Vigência: 24 meses a partir da data da assinatura.
Assinatura: 13/01/2020.
MARIA CECILIA AMENDOLA DA MOTTA – CPF/MF [...] Secretária de Estado de Educação
CEDENTE MARCOS MARCELLO TRAD – CPF/MF [...] Prefeito do Município de Campo Grande/MS – CESSIONÁRIO (Mato Grosso do Sul, 2020a, p. 5).
Apesar de se tratar de um Extrato do Termo de Acordo de Cooperação, com poucas informações sobre os critérios definidos entre as partes, atenta-se para a responsabilidade assumida pelo município, pela oferta educativa de estudantes dos anos iniciais do Ensino Fundamental, oriundos da Rede Estadual de Ensino, compreendendo-se essa oferta como “[...] formas de provisão e atendimento às diferentes etapas da educação básica” (Adrião, 2014, p. 264).

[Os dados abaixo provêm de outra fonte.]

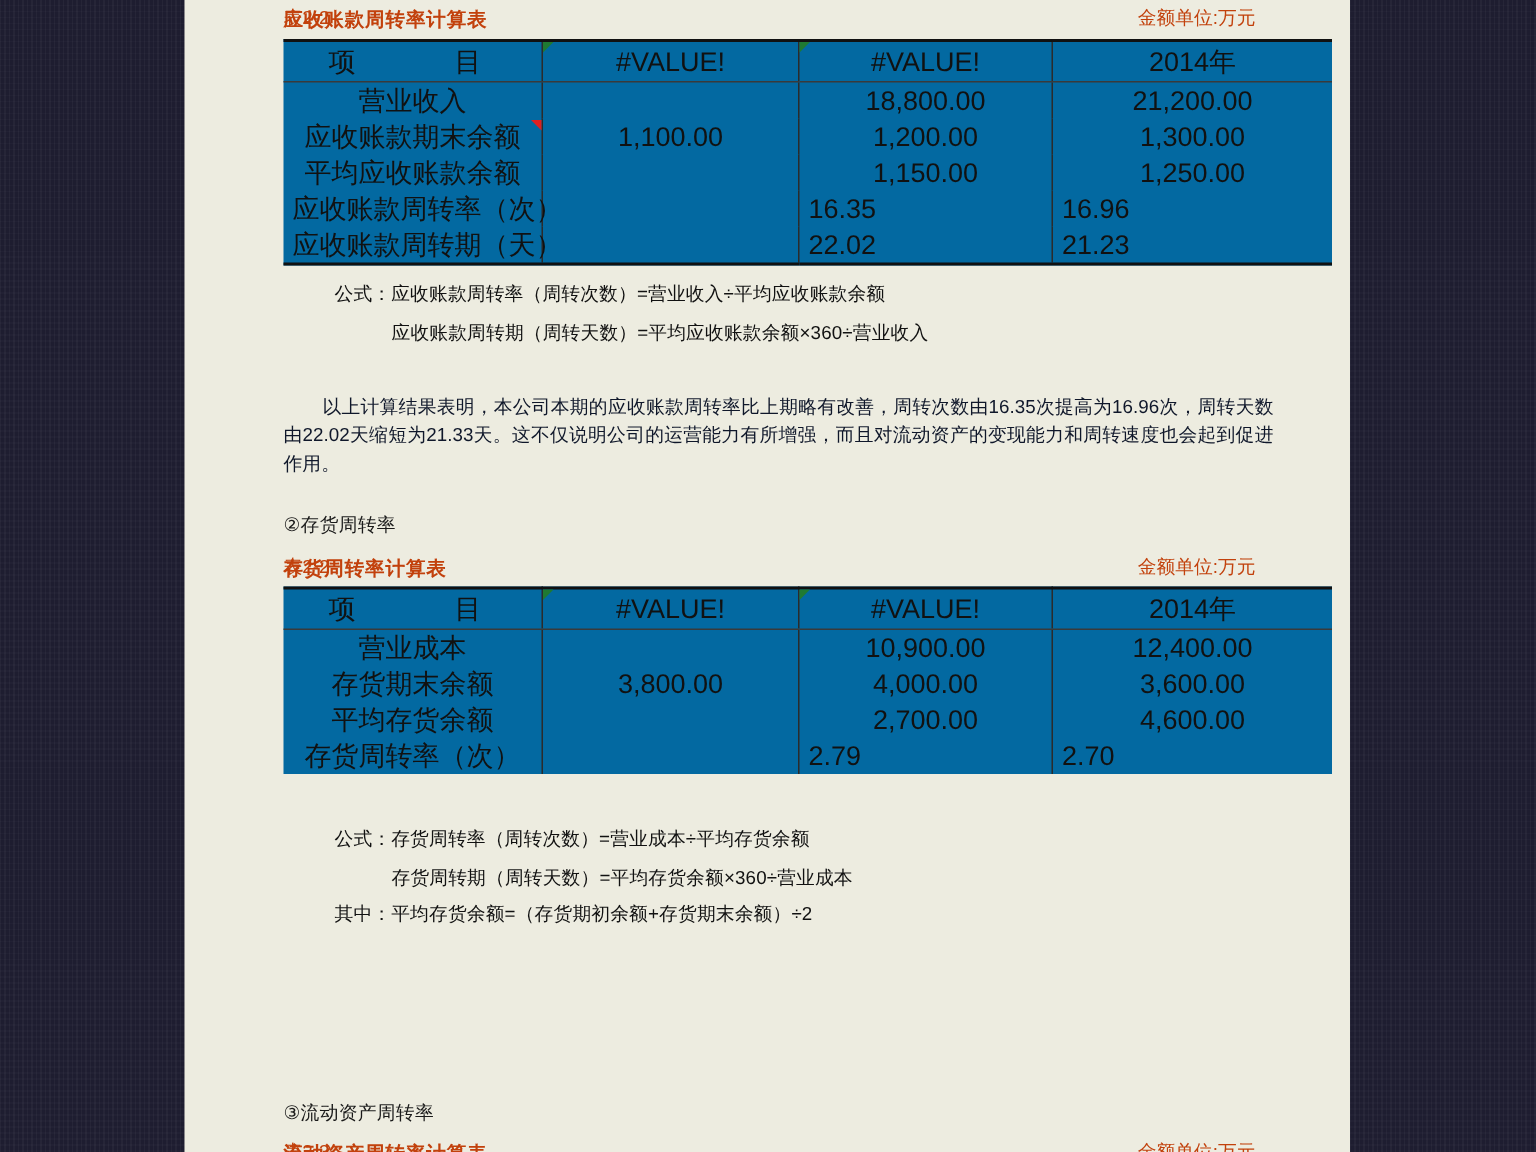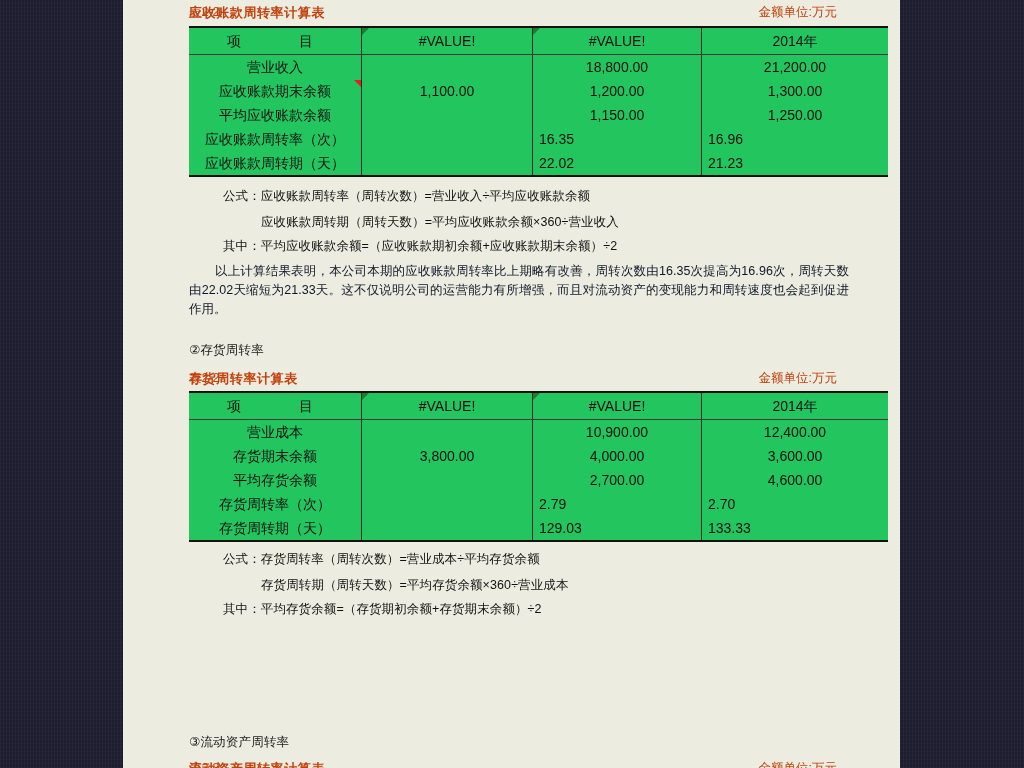"项 目" .xtable { background: #22c55e -> #0369a1; font-size: 14px -> 18px }
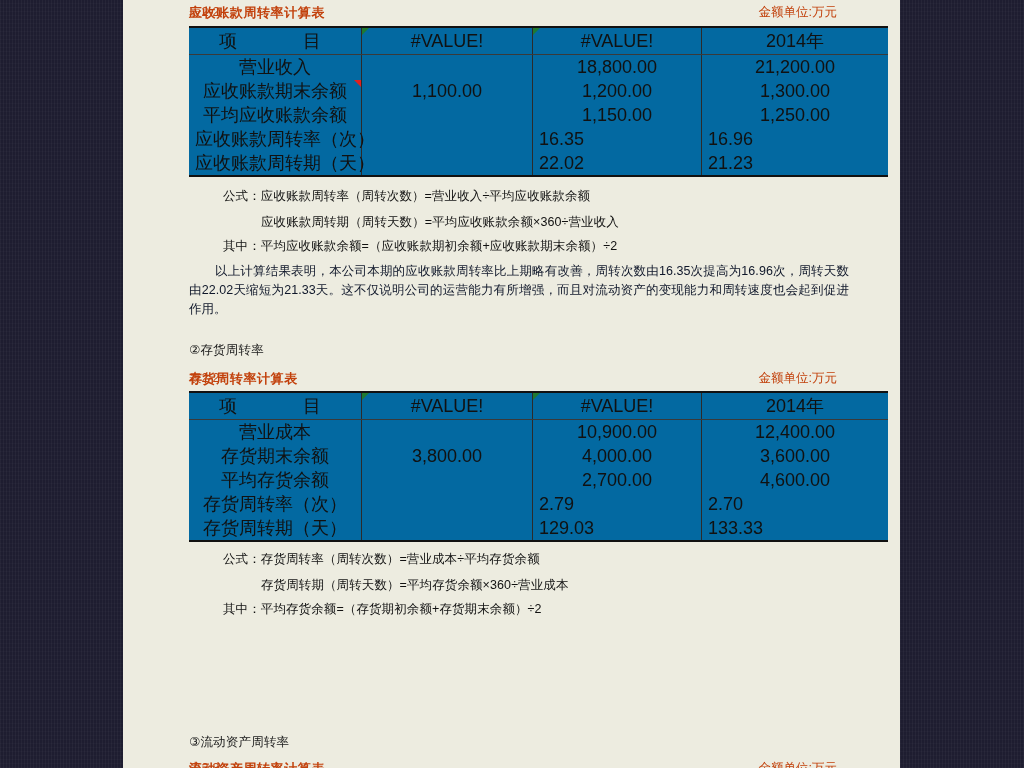"其中：平均应收账款余额=（应收账款期初余额+应收账款期末余额）÷2" div.formula-line { html: <div>其中：平均应收账款余额=（应收账款期初余额+应收账款期末余额）÷2</div> -> none }
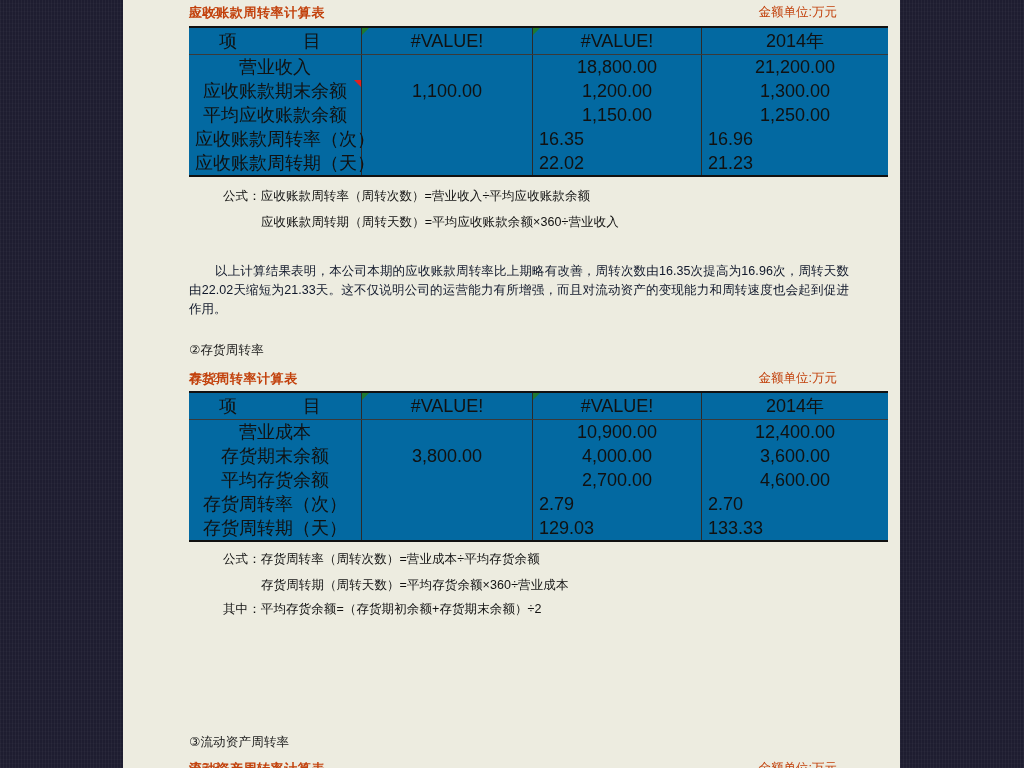"存货周转期（天）" tr.last { html: <tr> <td>存货周转期（天）</td> <td></td> <td>129.03</td> <td>133.33</td> </tr> -> none }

Chama atenção o prazo de vigência definido no Termo de Acordo de Cooperação, ou seja, 24 (vinte e quatro meses), a contar da data de assinatura. Mesmo que seja prorrogado, mediante consenso entre os entes federados, se encerrado, o município terá de providenciar as condições para a oferta educativa, uma vez que, com a municipalização, ele é o responsável pelos estudantes que foram incorporados à Rede Municipal de Ensino.

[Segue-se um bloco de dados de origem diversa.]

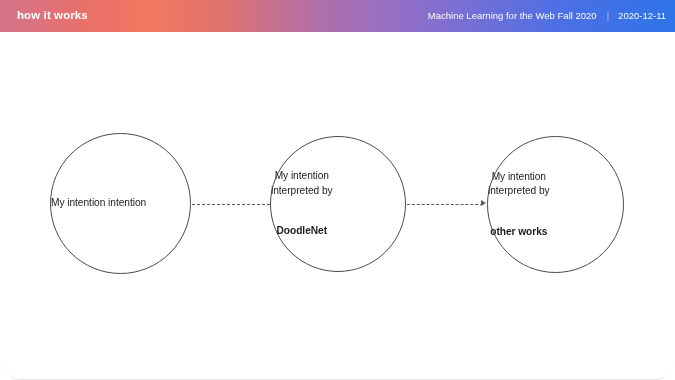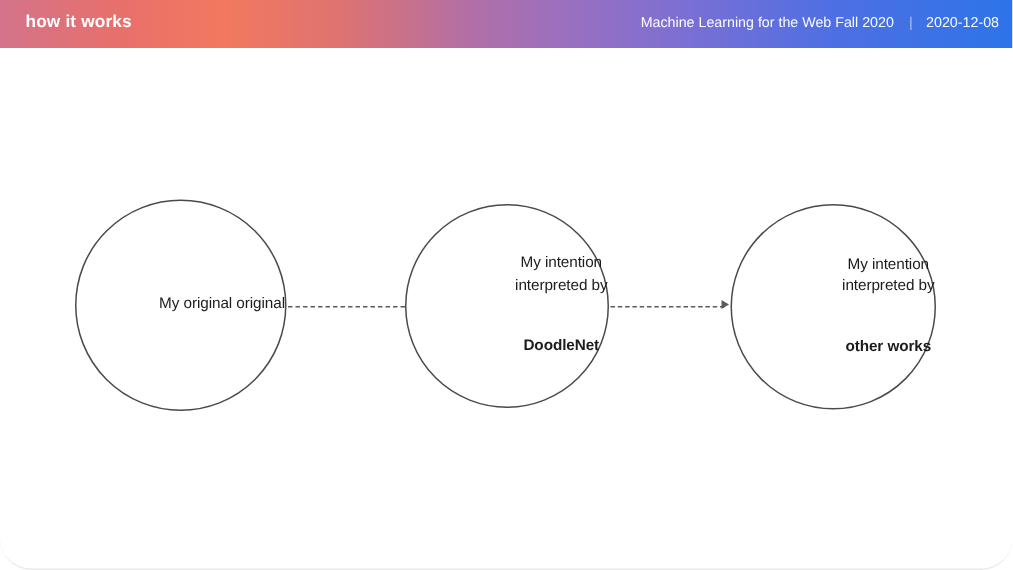"2020-12-08" span.header-date { text: 2020-12-08 -> 2020-12-11 }
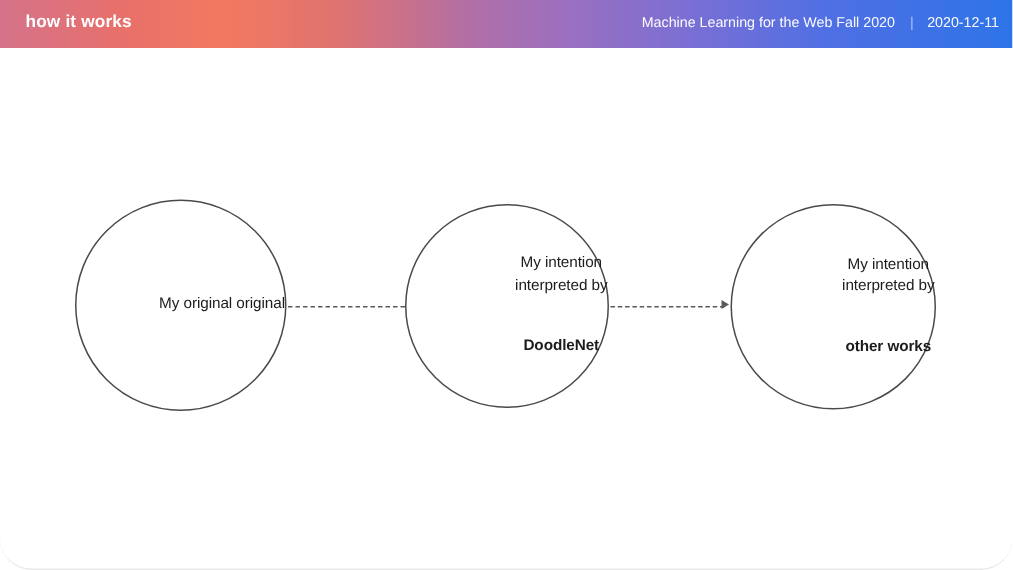"My intention" .node { justify-content: flex-end -> flex-start }
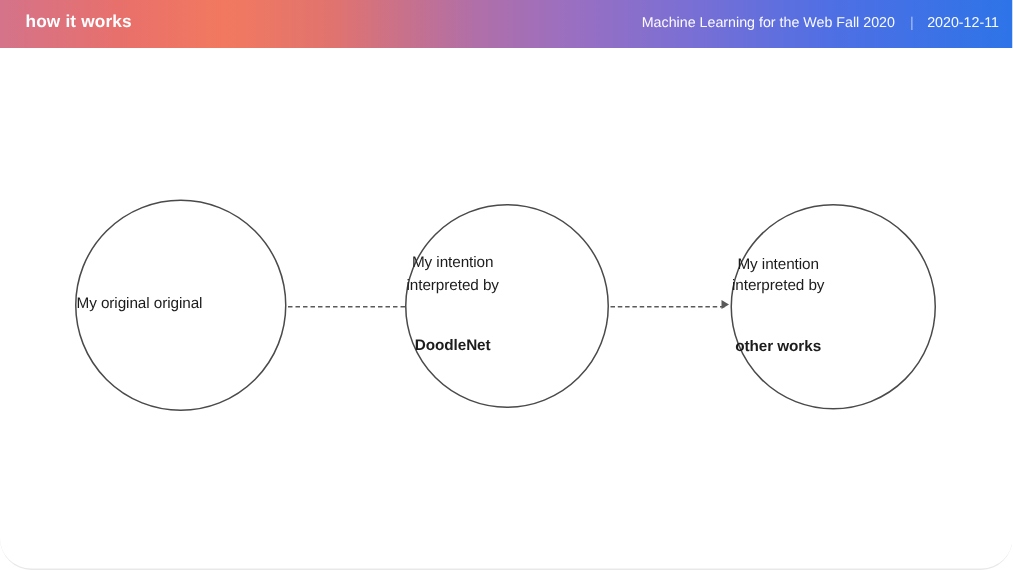"My original original" span.line { text: original original -> intention intention }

No processo de municipalização de escolas, outro ponto a ser questionado refere-se às condições de trabalho docente e de outros profissionais da educação (concursados ou contratados), que deverão atuar nas escolas municipalizadas. A resposta do entrevistado, referindo-se ao acordo com o Município de Campo Grande, esclarece que “São professores do município, se tivesse um professor que atua no estado e no município, ele poderia ficar porque ele já era do município também, então ele poderia ficar [...]” (Entrevista B, 2020).
E acrescenta sobre a escola municipalizada:
Os professores, coordenadores, diretores, todos são do município, efetivos ou contratados. O que ficou do estado foi a estrutura e muitos dos materiais que já tinham lá, estrutura de carteiras, mesas, sala do diretor, ar-condicionado, isso permaneceu na escola, dentro desse processo de parceria (Entrevista B, 2020).
Este relato reforça a responsabilidade do município com os estudantes, expressa no Decreto n. 14.128, de 28 de janeiro de 2020, que “Dispõe sobre a municipalização das Escolas Estaduais Nicolau Fragelli, Professor Carlos Henrique Schrader, Advogado Demosthenes Martins e Professora Hilda de Souza Ferreira e dá outras providências”, conforme delineado a seguir.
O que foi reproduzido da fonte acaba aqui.